__AIM OF THE TASK__
Print exactly the lines below between the line holding "column name: № РЕЦ. -> № рец." and the line holding "Горячий напиток | № рец.: 7 -> 6", inclusive, and nothing more.

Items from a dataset

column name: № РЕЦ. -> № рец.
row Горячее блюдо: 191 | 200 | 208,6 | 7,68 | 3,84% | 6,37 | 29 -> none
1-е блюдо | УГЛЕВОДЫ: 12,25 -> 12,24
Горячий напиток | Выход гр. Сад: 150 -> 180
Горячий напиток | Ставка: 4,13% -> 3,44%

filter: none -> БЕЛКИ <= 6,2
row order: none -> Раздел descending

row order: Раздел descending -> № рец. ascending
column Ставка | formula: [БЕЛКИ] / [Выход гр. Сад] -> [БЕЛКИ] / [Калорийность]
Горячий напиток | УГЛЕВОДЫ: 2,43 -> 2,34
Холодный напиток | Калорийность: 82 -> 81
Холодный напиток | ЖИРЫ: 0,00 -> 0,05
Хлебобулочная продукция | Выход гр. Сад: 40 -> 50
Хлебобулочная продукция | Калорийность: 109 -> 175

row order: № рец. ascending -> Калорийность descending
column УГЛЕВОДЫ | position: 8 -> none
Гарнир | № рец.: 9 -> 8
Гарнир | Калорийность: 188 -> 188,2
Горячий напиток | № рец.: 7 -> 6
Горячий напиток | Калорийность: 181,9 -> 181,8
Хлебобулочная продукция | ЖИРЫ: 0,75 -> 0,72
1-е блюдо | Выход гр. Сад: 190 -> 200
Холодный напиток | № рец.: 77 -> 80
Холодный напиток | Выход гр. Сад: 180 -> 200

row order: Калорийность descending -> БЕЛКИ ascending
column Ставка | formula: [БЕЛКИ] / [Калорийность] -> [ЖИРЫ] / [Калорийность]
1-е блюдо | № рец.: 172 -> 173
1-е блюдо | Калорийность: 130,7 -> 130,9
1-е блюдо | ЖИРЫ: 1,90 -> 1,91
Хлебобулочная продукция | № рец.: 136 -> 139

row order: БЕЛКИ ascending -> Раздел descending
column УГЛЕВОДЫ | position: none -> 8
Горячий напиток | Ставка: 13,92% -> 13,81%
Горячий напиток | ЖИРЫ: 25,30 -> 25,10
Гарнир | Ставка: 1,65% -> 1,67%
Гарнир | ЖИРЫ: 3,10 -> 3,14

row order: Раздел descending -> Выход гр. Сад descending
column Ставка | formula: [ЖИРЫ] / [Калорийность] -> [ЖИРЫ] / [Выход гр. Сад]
---
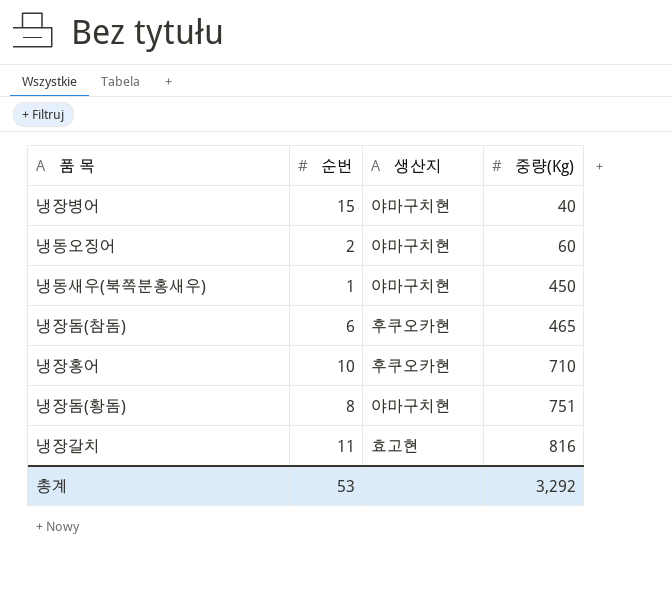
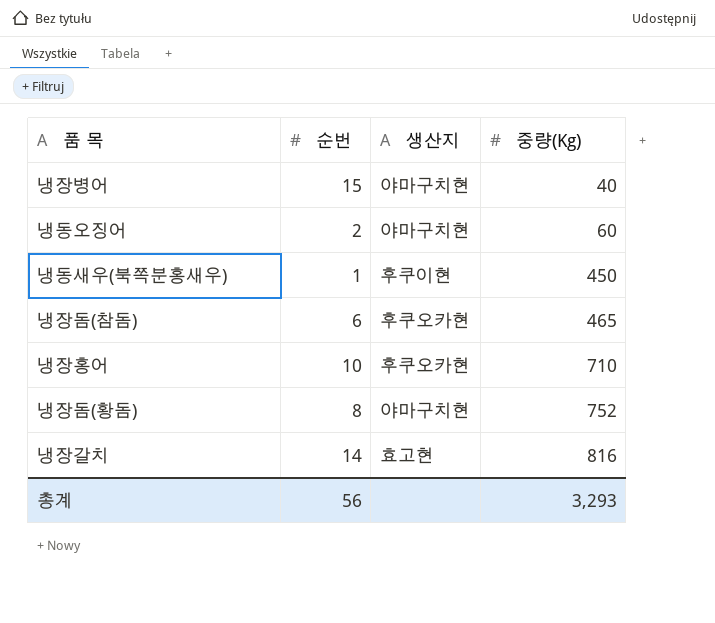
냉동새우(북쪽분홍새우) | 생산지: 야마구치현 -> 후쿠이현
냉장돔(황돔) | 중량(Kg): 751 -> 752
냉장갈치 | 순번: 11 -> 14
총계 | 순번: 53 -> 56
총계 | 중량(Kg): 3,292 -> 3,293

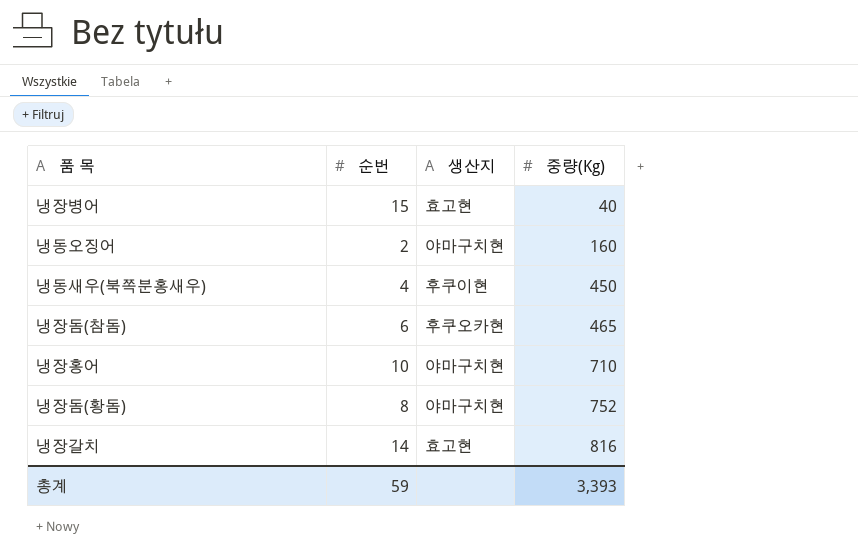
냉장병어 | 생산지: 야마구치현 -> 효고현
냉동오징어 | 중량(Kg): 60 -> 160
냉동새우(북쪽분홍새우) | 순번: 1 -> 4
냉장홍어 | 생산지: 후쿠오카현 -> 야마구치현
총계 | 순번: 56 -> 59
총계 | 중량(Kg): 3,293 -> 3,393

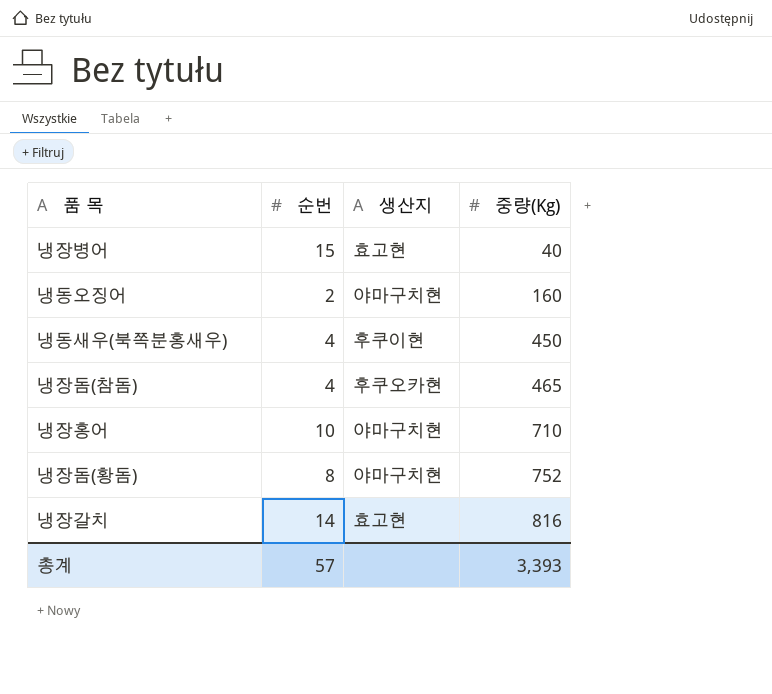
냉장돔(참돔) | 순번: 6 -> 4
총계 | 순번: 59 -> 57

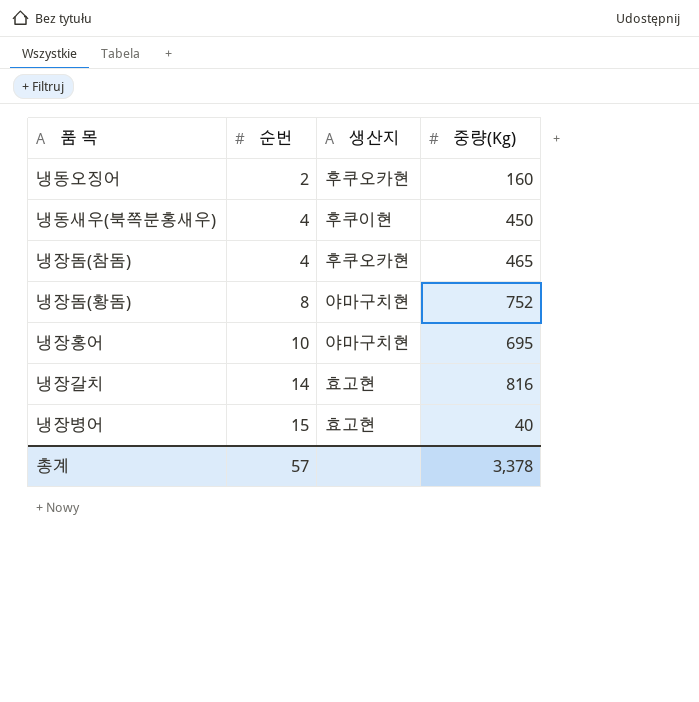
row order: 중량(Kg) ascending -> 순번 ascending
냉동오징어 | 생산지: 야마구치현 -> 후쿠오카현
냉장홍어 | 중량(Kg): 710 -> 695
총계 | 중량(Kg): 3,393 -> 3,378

__RESULT__
column name: № РЕЦ. -> № рец.
row Горячее блюдо: 191 | 200 | 208,6 | 7,68 | 3,84% | 6,37 | 29 -> none
1-е блюдо | УГЛЕВОДЫ: 12,25 -> 12,24
Горячий напиток | Выход гр. Сад: 150 -> 180
Горячий напиток | Ставка: 4,13% -> 3,44%

filter: none -> БЕЛКИ <= 6,2
row order: none -> Раздел descending

row order: Раздел descending -> № рец. ascending
column Ставка | formula: [БЕЛКИ] / [Выход гр. Сад] -> [БЕЛКИ] / [Калорийность]
Горячий напиток | УГЛЕВОДЫ: 2,43 -> 2,34
Холодный напиток | Калорийность: 82 -> 81
Холодный напиток | ЖИРЫ: 0,00 -> 0,05
Хлебобулочная продукция | Выход гр. Сад: 40 -> 50
Хлебобулочная продукция | Калорийность: 109 -> 175

row order: № рец. ascending -> Калорийность descending
column УГЛЕВОДЫ | position: 8 -> none
Гарнир | № рец.: 9 -> 8
Гарнир | Калорийность: 188 -> 188,2
Горячий напиток | № рец.: 7 -> 6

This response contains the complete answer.